[Version difference data]
Content starts

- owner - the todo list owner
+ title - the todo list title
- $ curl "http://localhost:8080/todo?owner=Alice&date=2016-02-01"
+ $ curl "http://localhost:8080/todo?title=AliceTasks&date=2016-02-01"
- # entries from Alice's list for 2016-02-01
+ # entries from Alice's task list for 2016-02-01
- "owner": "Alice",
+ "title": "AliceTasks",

Content ends
Content starts

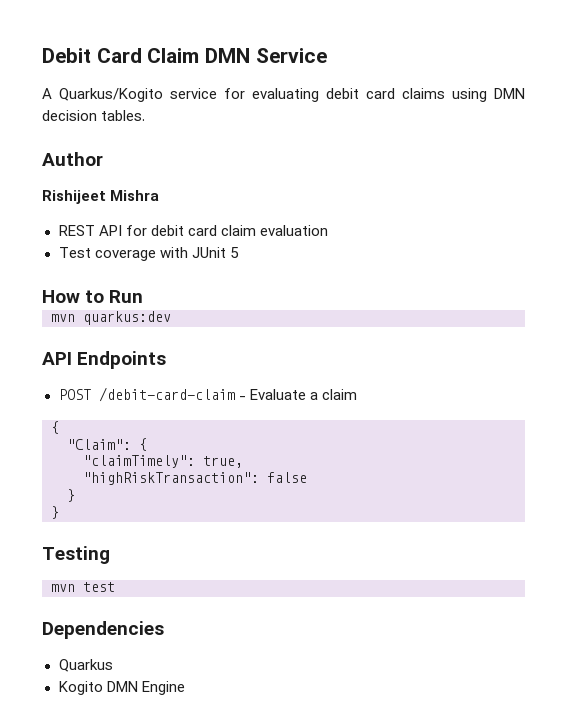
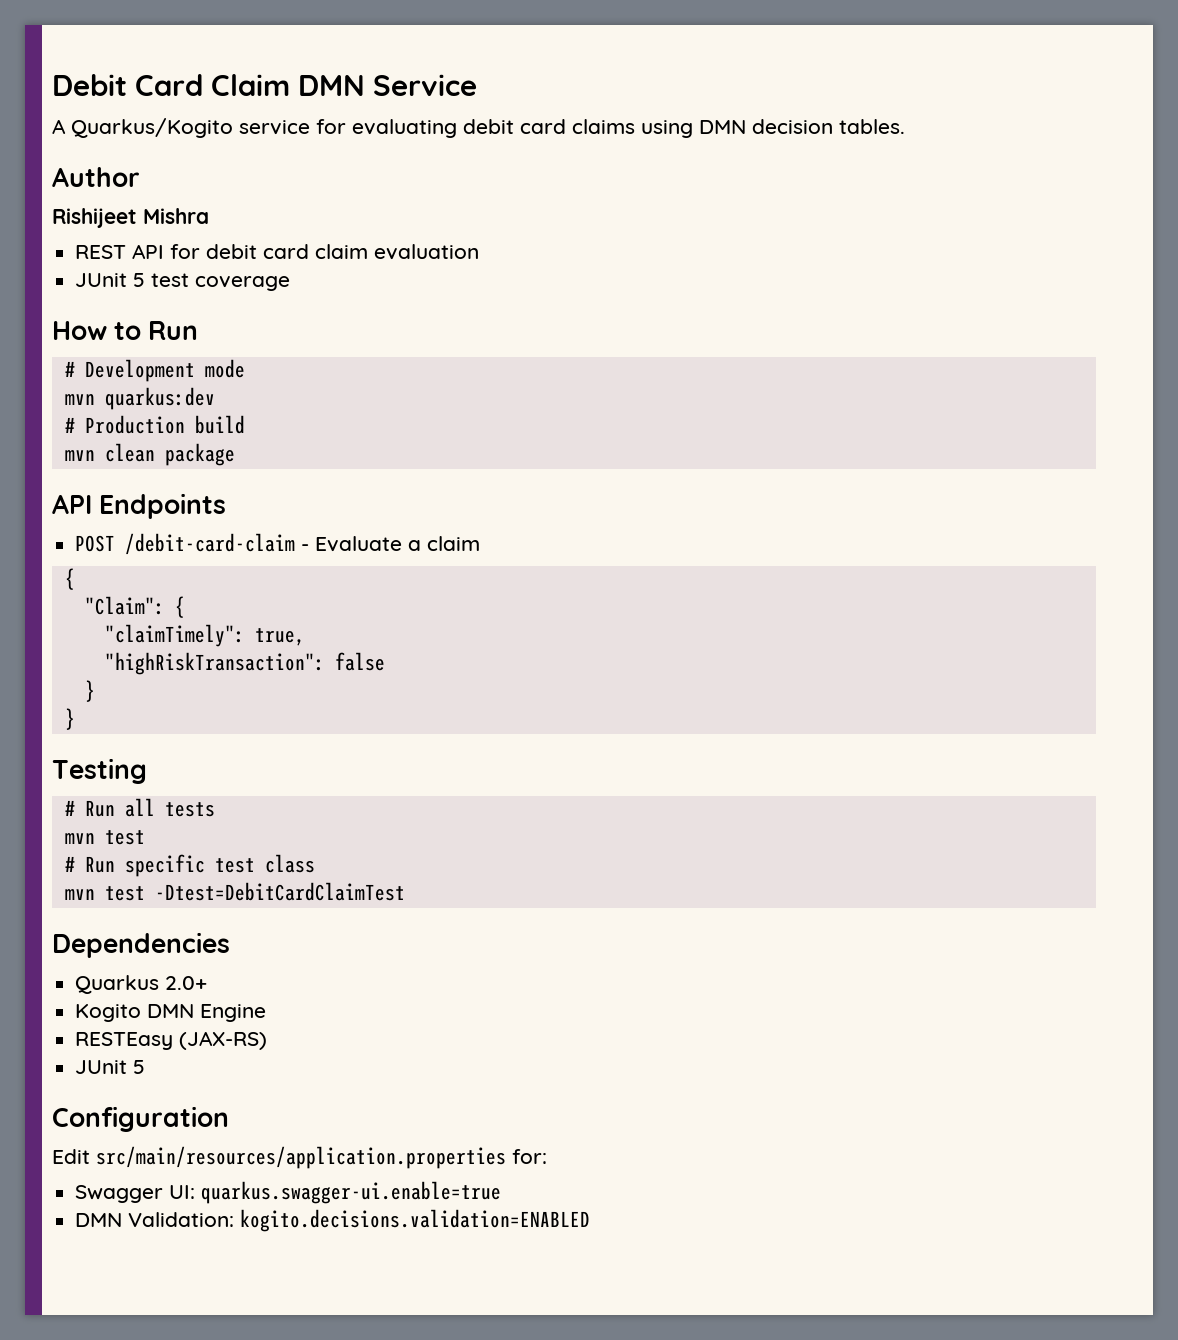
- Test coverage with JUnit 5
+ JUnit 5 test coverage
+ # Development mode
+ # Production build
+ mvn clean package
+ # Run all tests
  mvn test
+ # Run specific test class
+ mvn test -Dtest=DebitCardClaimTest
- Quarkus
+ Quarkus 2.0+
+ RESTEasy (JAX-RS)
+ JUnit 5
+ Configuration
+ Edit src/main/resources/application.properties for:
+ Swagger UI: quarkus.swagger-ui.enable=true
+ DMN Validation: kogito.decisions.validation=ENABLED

Content ends

Exercise description:
Count the lines above that contain the word "localhost", and reply with only that number.

Response to the exercise:
2